3. Summary of these changes. As discussed earlier, movers will now be required to place on the estimate form they provide to consumers a short notice advising that they will later select between 2 options for moving company liability. We will now require the placement of the full-length Valuation Statement containing the liability selection only on the BOL. These new requirements reverse the corresponding portions of the January Decision and the 1995 Order.
To attract the consumer’s attention and enhance readability, the short notice informing of the 2 liability options must be printed in a prominent place on the written estimate and must be in at least 12-point type. This is the same size type as the Federal Motor Carrier Safety Administration (FMCSA) requires for the title and other important information on the cover of the publication, “Your Rights and Responsibilities When You Move” (“Your Rights”), which a moving company must give to a customer prior to executing an order for service. If a moving company provides an estimate electronically, the notice must be of a size that would equate to 12-point type if the estimate were printed on 8-1/2 by 11-inch paper. The notice must include bold-face type where indicated in the appendices. As long as the notice is in a prominent place and is easy to read, we will allow moving companies to select the font and color of the type, as AMSA requests.

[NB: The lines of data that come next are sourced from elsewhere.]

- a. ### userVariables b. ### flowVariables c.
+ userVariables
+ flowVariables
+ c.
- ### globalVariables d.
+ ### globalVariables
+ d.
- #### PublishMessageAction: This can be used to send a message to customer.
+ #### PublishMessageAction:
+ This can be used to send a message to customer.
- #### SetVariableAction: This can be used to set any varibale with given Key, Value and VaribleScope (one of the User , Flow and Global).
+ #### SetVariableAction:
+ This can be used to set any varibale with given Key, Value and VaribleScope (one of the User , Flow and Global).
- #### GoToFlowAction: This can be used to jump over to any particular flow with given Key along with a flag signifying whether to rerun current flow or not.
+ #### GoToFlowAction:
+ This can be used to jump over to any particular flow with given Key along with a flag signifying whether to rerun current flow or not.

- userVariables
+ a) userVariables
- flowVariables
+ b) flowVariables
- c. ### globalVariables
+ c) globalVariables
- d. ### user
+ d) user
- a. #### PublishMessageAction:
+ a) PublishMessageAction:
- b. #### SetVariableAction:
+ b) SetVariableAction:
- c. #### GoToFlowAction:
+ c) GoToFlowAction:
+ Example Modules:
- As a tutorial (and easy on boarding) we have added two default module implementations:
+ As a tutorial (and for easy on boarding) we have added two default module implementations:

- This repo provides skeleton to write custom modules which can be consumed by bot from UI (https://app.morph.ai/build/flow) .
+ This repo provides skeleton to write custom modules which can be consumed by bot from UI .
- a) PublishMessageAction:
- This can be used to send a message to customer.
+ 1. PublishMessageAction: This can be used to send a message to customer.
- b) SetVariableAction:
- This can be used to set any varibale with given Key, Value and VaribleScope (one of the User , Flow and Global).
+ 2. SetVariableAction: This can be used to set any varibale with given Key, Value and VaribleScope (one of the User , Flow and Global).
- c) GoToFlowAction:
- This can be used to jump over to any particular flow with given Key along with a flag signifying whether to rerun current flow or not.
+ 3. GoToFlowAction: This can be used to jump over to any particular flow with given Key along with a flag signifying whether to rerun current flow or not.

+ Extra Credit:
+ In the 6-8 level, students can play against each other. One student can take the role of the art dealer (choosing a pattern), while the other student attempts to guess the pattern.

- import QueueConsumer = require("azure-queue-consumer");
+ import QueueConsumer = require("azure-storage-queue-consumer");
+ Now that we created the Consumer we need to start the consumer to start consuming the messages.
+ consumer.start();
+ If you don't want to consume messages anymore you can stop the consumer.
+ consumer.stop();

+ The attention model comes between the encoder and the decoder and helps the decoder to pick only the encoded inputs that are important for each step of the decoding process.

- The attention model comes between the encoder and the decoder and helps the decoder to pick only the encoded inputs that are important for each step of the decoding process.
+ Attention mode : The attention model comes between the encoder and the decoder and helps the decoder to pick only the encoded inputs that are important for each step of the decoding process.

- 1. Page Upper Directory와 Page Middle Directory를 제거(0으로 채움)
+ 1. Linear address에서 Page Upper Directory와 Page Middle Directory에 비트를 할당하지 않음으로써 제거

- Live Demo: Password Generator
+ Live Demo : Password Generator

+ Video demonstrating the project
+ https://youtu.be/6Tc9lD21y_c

For the lengthier Valuation Statement required on the BOL, we will permit the use of a smaller type size in order to conserve space and printing costs. We disagree with AMSA’s suggestion that 7-point type should be the minimum size, because such small type can be difficult to read. We will require the Valuation Statement to be in at least 10-point type on a printed form. For any movers that provide a sample BOL on their website, the Valuation Statement must be of a size that would equate to 10-point type or larger when printed on 8-1/2 by 11-inch paper.
II. Value Levels Under Full-Value-Protection Option.
A. Value Levels Set in January Decision Adopted.
When a customer selects full-value protection but does not provide a declared value for the shipment, the minimum valuation for the shipment is determined by a formula established by the Board as the higher of (A) a “minimum shipment value” or (B) the product of multiplying the weight of the shipment (in pounds) times a “per-pound value” (collectively, “the value levels”). In 2001, the Board authorized carriers to set the minimum valuation for a shipment at $5,000 and the per-pound value at $4.00 and permitted moving companies to adjust annually, according to a government consumer-price index: (1) the per-pound value and (2) the charges for full-value protection. In 2006, we authorized the use of a different, more accurate, government index to adjust the per-pound value and the charges for full-value protection: the Bureau of Labor Statistics Consumer Price Index—All Urban Consumers (All Items) (CPI-U).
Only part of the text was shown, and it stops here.